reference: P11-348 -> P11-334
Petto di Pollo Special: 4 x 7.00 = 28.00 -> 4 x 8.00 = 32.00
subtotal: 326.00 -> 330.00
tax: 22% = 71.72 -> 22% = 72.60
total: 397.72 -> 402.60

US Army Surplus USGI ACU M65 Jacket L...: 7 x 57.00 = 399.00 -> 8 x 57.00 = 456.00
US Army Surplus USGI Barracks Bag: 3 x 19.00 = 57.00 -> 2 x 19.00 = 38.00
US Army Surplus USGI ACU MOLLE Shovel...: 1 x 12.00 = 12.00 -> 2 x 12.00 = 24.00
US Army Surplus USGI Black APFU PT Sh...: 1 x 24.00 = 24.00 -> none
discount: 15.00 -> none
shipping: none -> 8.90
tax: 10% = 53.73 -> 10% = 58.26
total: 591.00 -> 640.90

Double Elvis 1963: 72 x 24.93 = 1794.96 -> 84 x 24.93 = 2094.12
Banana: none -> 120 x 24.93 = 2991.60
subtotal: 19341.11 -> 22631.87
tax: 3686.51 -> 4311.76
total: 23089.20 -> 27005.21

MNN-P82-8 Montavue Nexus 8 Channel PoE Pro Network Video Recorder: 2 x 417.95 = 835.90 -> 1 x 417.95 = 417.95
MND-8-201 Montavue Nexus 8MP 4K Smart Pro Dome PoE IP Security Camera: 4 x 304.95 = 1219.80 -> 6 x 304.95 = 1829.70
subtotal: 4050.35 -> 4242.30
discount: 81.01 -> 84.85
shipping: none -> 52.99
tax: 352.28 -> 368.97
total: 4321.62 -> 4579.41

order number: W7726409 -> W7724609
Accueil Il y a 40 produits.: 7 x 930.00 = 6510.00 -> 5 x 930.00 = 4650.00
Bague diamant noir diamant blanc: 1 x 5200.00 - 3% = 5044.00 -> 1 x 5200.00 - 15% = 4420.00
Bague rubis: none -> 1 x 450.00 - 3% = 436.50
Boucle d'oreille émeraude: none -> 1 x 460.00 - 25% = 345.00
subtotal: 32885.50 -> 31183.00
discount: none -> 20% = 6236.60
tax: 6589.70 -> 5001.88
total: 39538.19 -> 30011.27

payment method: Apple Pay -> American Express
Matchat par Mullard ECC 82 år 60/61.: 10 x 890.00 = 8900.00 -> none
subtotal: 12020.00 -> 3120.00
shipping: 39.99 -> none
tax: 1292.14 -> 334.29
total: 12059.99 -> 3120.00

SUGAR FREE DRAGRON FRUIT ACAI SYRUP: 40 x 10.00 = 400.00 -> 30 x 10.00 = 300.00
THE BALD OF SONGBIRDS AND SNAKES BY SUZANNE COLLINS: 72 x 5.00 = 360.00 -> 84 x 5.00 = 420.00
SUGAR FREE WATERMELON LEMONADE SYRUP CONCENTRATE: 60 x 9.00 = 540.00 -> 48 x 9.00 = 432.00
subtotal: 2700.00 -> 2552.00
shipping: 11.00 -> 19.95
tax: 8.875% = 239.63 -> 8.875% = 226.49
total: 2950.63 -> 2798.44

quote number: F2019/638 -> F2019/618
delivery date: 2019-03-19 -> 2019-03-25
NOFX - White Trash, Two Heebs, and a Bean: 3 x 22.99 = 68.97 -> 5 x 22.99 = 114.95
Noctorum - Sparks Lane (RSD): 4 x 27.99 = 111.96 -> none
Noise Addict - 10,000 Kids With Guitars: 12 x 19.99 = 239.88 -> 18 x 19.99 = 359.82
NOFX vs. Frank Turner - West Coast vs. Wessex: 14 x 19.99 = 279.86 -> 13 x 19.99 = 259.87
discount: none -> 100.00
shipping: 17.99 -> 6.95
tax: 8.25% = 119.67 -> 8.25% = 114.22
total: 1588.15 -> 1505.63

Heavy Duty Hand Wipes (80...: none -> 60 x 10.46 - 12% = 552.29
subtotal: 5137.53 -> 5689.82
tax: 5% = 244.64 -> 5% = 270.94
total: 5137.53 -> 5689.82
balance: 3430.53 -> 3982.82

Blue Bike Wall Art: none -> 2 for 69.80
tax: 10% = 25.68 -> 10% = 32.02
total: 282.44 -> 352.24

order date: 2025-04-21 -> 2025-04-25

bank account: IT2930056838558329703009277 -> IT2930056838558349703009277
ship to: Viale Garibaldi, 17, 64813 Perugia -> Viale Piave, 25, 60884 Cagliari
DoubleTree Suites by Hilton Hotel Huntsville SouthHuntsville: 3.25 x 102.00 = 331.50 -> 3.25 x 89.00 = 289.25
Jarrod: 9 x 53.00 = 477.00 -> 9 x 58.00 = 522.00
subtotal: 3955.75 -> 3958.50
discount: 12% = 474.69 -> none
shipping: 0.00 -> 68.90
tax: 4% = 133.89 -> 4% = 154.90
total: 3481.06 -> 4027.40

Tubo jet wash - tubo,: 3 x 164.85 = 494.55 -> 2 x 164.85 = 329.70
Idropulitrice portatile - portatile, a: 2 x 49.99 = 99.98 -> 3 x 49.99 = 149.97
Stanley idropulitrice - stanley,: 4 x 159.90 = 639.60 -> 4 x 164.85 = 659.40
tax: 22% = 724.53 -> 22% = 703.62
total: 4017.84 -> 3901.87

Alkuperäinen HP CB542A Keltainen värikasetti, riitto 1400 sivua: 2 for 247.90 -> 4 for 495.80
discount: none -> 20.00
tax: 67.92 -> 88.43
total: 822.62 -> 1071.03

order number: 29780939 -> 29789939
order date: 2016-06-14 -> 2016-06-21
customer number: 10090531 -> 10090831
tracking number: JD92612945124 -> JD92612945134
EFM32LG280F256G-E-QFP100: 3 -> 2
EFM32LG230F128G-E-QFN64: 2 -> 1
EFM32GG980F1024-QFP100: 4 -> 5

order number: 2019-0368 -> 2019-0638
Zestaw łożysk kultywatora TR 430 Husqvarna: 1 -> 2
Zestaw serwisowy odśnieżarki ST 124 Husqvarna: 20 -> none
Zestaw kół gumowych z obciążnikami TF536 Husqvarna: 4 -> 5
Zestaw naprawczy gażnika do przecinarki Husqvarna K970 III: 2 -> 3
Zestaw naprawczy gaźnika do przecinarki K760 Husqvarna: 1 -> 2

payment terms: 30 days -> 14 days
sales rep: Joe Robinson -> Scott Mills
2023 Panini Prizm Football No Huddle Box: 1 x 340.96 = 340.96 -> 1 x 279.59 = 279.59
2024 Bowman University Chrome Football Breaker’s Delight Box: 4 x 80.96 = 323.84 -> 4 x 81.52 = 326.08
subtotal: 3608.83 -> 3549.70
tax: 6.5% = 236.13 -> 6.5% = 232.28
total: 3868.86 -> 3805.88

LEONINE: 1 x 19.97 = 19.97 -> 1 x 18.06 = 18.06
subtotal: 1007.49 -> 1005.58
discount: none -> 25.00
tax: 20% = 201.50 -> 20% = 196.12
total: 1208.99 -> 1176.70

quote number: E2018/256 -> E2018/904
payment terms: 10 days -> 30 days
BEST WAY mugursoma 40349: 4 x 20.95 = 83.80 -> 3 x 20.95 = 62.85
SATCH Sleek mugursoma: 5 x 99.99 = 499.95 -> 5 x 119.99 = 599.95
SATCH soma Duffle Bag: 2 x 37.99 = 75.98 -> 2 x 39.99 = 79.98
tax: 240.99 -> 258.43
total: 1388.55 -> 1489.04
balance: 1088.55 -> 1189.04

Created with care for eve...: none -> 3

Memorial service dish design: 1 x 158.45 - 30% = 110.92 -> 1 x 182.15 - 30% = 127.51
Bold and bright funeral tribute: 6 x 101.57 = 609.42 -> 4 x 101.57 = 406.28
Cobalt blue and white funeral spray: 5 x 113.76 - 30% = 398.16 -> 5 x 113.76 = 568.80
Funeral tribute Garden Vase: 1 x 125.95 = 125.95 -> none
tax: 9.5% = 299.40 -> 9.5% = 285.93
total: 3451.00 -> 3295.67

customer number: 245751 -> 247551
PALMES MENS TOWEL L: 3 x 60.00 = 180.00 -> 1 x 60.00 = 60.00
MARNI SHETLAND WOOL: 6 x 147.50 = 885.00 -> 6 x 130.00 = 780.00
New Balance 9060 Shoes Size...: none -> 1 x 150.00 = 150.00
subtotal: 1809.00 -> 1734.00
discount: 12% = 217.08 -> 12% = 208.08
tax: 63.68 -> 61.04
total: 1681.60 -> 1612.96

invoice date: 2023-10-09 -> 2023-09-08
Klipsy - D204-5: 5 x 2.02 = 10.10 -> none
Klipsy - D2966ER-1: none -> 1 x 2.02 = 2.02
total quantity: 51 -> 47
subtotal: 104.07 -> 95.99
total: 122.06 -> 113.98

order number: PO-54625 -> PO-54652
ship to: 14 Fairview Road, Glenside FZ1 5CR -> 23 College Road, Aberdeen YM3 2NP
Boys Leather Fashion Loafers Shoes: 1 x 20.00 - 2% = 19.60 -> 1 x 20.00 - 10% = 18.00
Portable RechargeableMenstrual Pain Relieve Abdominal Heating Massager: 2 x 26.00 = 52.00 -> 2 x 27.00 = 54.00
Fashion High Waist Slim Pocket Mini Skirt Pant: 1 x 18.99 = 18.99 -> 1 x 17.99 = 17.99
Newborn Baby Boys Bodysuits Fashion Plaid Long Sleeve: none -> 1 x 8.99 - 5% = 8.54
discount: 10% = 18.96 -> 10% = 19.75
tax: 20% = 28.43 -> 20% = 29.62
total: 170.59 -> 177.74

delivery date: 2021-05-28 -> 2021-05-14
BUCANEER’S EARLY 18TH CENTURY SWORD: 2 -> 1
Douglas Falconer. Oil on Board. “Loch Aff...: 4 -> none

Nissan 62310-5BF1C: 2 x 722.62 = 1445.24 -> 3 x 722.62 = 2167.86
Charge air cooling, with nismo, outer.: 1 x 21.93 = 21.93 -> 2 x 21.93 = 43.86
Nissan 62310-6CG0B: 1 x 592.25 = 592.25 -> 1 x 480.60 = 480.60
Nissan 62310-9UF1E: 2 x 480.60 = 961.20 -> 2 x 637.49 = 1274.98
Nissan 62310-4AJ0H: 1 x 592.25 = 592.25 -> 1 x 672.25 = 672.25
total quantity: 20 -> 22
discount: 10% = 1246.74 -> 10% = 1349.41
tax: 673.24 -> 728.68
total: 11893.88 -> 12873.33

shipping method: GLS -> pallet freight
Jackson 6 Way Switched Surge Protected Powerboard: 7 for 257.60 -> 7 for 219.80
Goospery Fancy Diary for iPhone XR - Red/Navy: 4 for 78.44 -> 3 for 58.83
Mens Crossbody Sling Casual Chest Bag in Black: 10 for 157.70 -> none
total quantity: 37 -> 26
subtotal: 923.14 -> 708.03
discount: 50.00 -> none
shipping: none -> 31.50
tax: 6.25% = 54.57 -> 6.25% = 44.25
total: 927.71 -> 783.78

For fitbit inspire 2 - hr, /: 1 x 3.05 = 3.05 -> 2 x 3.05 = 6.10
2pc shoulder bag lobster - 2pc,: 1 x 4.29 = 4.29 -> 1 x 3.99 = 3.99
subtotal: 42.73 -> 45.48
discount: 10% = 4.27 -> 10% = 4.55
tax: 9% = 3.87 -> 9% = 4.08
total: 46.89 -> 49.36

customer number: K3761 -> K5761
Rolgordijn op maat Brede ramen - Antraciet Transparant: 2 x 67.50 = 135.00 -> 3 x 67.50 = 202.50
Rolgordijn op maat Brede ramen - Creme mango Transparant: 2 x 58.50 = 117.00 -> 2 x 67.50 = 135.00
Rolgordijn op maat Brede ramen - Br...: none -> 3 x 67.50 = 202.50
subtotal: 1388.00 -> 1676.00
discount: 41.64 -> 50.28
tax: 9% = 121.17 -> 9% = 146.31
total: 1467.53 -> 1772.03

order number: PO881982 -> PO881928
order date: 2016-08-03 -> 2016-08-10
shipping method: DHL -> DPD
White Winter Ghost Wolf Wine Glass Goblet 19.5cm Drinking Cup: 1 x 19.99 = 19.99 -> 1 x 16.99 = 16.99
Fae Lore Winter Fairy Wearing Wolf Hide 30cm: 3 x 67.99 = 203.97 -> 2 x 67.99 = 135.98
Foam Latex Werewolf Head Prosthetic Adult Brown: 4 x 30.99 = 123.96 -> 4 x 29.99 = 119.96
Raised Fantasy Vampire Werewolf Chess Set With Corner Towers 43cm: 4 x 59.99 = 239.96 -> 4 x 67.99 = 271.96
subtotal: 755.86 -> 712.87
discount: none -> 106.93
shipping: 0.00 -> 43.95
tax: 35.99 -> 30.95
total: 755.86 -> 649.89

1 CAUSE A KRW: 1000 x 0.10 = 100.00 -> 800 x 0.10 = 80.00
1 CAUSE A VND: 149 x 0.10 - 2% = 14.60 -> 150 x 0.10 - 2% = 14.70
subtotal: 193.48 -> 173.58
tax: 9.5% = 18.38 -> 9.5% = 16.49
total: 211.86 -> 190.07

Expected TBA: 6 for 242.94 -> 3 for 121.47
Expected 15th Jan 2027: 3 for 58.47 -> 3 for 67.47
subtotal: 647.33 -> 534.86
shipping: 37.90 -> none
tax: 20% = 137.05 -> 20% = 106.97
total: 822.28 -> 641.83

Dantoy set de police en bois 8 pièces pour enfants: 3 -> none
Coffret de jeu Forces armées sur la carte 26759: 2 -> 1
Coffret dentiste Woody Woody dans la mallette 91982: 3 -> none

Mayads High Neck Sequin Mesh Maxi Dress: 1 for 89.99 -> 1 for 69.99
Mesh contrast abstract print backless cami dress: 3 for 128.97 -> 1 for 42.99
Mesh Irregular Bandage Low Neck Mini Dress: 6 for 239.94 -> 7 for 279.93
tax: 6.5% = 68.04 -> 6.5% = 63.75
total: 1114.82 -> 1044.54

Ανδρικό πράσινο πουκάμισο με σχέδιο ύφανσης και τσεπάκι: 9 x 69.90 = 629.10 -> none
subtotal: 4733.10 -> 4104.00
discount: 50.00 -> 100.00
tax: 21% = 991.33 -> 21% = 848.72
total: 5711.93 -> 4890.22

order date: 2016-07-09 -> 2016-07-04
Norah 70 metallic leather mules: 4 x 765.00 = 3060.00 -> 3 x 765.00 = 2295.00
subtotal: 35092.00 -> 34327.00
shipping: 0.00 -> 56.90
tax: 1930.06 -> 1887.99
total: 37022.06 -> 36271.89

_YOUR ASSIGNMENT_
Retype the records above from the very first line down to the line with "discount: 81.01 -> 84.85", keeping both of those lines. Include nothing beyond them.

_SOLUTION TO THE PROBLEM_
reference: P11-348 -> P11-334
Petto di Pollo Special: 4 x 7.00 = 28.00 -> 4 x 8.00 = 32.00
subtotal: 326.00 -> 330.00
tax: 22% = 71.72 -> 22% = 72.60
total: 397.72 -> 402.60

US Army Surplus USGI ACU M65 Jacket L...: 7 x 57.00 = 399.00 -> 8 x 57.00 = 456.00
US Army Surplus USGI Barracks Bag: 3 x 19.00 = 57.00 -> 2 x 19.00 = 38.00
US Army Surplus USGI ACU MOLLE Shovel...: 1 x 12.00 = 12.00 -> 2 x 12.00 = 24.00
US Army Surplus USGI Black APFU PT Sh...: 1 x 24.00 = 24.00 -> none
discount: 15.00 -> none
shipping: none -> 8.90
tax: 10% = 53.73 -> 10% = 58.26
total: 591.00 -> 640.90

Double Elvis 1963: 72 x 24.93 = 1794.96 -> 84 x 24.93 = 2094.12
Banana: none -> 120 x 24.93 = 2991.60
subtotal: 19341.11 -> 22631.87
tax: 3686.51 -> 4311.76
total: 23089.20 -> 27005.21

MNN-P82-8 Montavue Nexus 8 Channel PoE Pro Network Video Recorder: 2 x 417.95 = 835.90 -> 1 x 417.95 = 417.95
MND-8-201 Montavue Nexus 8MP 4K Smart Pro Dome PoE IP Security Camera: 4 x 304.95 = 1219.80 -> 6 x 304.95 = 1829.70
subtotal: 4050.35 -> 4242.30
discount: 81.01 -> 84.85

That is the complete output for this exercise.